The Smith campus had not changed a bit since Sally had last been there. The grass was neatly trimmed, the pond sparkled, the ivy-covered brick buildings stood proud and tall. Making her way toward the library, she wondered whether she would see him.

The affair had lasted three years. Since they couldn’t be together every night, Sally filled her free time with parties and concerts, growing wilder than she ever had been, or might have otherwise become. She streaked across the Quad in the snow with a group of King House first years, she danced until dawn at every campus party, flirting with the townies and the Hampshire boys without consequence—now that she had someone, it was all just for fun and didn’t seem half as bleak as it had when she was looking for love.

“It’s called the Absentee Boyfriend Theory,” April said. “Having
a guy in your life at a distance allows you to be free to explore who you are without the fear or the stigma of being alone.”
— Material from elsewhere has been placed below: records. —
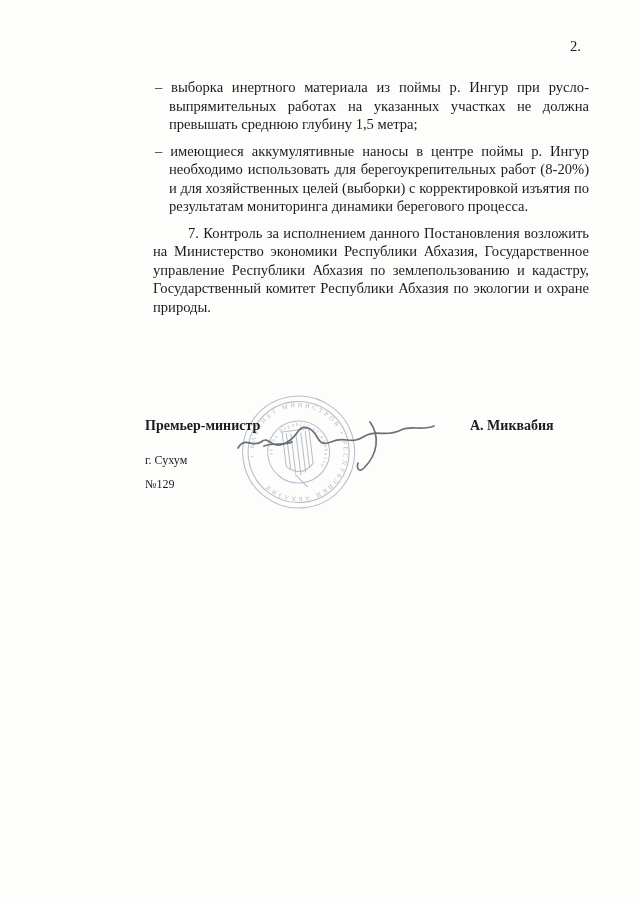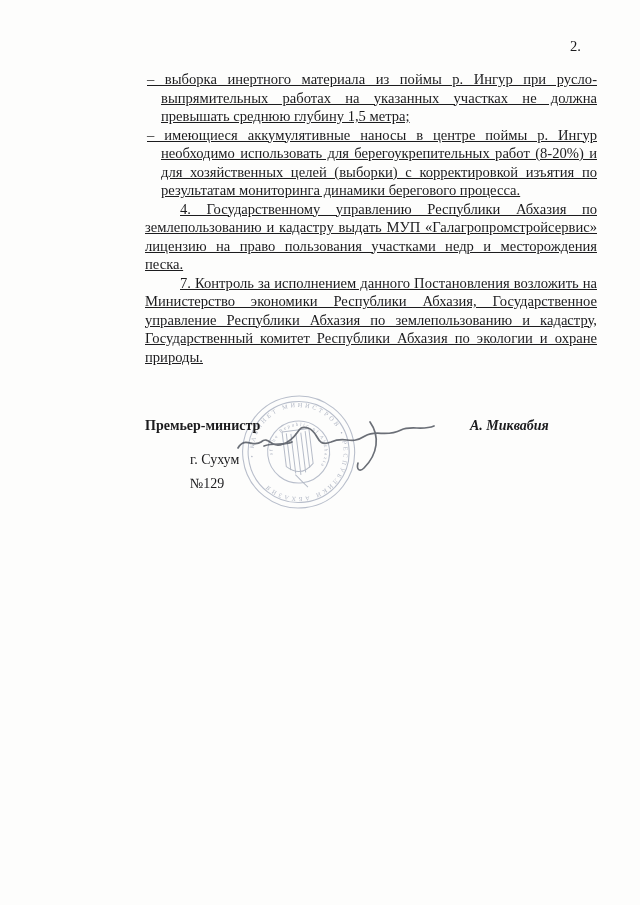--- a/index.html
+++ b/index.html
@@ -32,8 +32,7 @@
     text-align: justify;
   }
   .doc-body p {
-    margin: 0;
-    text-decoration: underline;
+    margin: 8px;
   }
   .doc-body p.dash {
     padding-left: 16px;

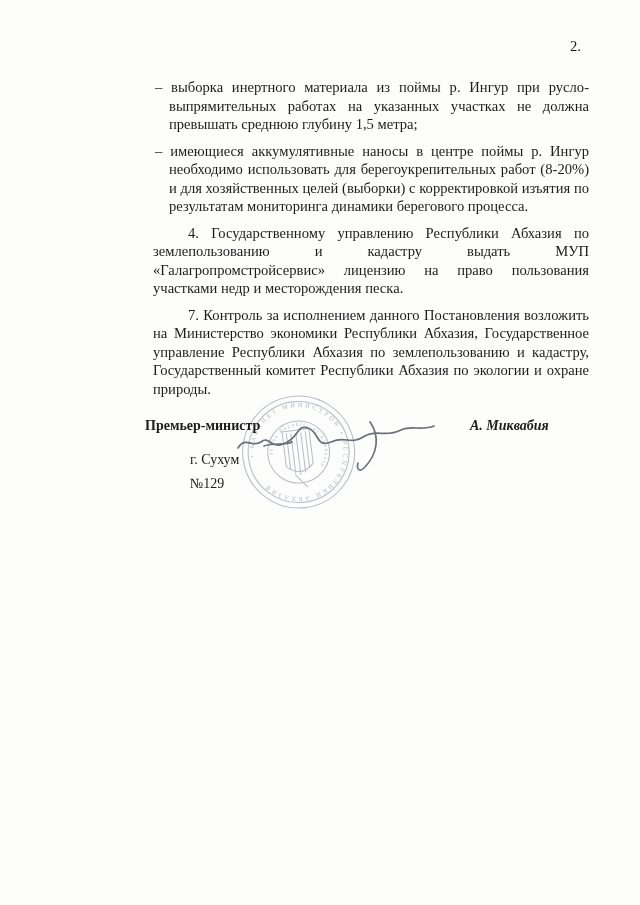--- a/index.html
+++ b/index.html
@@ -97,7 +97,6 @@
   <div class="doc-body">
     <p class="dash">– выборка инертного материала из поймы р. Ингур при русло-выпрямительных работах на указанных участках не должна превышать среднюю глубину 1,5 метра;</p>
     <p class="dash">– имеющиеся аккумулятивные наносы в центре поймы р. Ингур необходимо использовать для берегоукрепительных работ (8-20%) и для хозяйственных целей (выборки) с корректировкой изъятия по результатам мониторинга динамики берегового процесса.</p>
-    <p class="num">4. Государственному управлению Республики Абхазия по землепользованию и кадастру выдать МУП «Галагропромстройсервис» лицензию на право пользования участками недр и месторождения песка.</p>
     <p class="num">7. Контроль за исполнением данного Постановления возложить на Министерство экономики Республики Абхазия, Государственное управление Республики Абхазия по землепользованию и кадастру, Государственный комитет Республики Абхазия по экологии и охране природы.</p>
   </div>
 

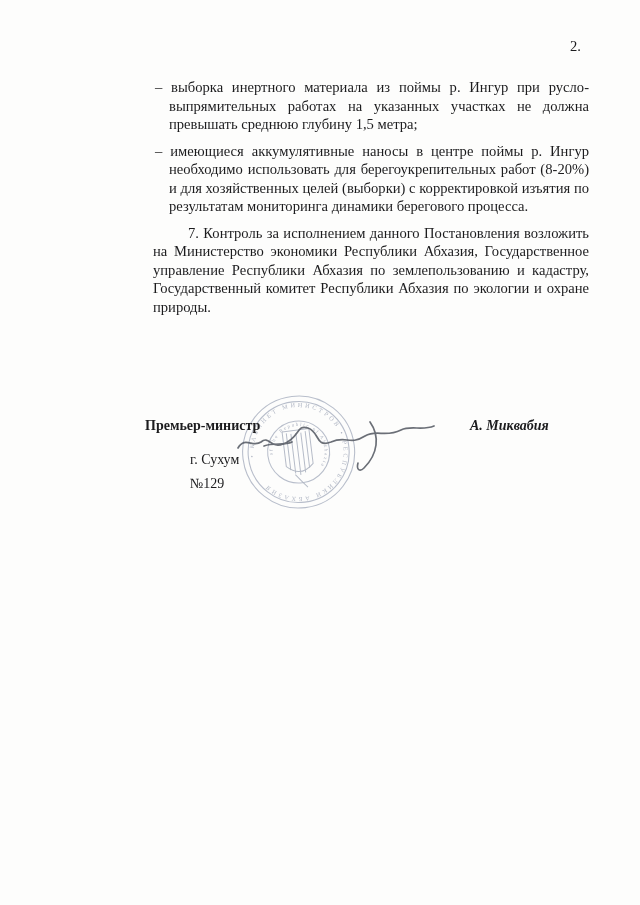--- a/index.html
+++ b/index.html
@@ -54,7 +54,6 @@
     position: absolute;
     left: 325px;
     top: 0;
-    font-style: italic;
   }
   .sig-title {
     position: absolute;

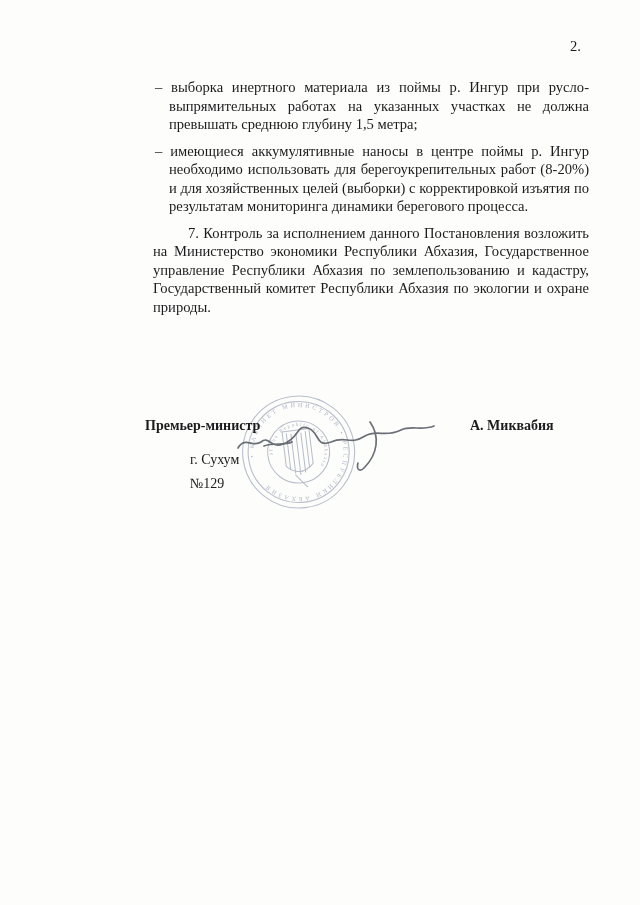--- a/index.html
+++ b/index.html
@@ -64,8 +64,7 @@
     position: absolute;
     left: 145px;
     top: 448px;
-    font-size: 14px;
-    margin-left: 45px;
+    font-size: 12px;
   }
   .sig-details div {
     height: 24px;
“But Bill’s not at a distance,” Sally said.

“Well, you know—a
distance,”
April said, as if that cleared things up.

In the beginning, their hours together were exhilarating. They’d make love in his office, at the Autumn Inn, and once, recklessly, in her dorm room. They would go for beers at a dark, smoke-filled bar out by the car dealerships in Florence and play darts, his hand up under her dress as she aimed for the bull’s-eye.

But Bill was also prone to long, dark periods of sadness, during which he would ignore Sally altogether or tell her that she was just a foolish, twitty little girl who couldn’t understand his pain. Sometimes he said that he wanted his wife back more than anything, that Jan was brilliant and beautiful, and that someone like Sally could never compare with her. He attempted three or four times during their relationship to reconcile with his wife, and each time Jan refused him, leading him to call Sally sobbing in the middle of the night, begging her to meet him at the Autumn Inn. (When she did, he would apologize over and over, holding her close to his chest until she promised to forgive him.)

When she set their time together against the years she had spent with Jake, it seemed absurd. Three years of sneaking around like criminals. She never met Bill’s friends, and when they ran into his oldest son walking home from high school one day, Bill introduced her as “Sally, one of my students.” She searched the kid’s face for some sign that he had heard her name before, but of course he had not, and he only said, “Hey.”

Their relationship ended just before graduation. Bill handed her a fat envelope as she left his office one day during finals. Inside was a letter, written in that self-important tone he took whenever she asked anything of him. He wrote about how he would remember her forever—the young beauty who had captured his heart. It hurt him to have to release her into the world, which was sometimes cruel and cold.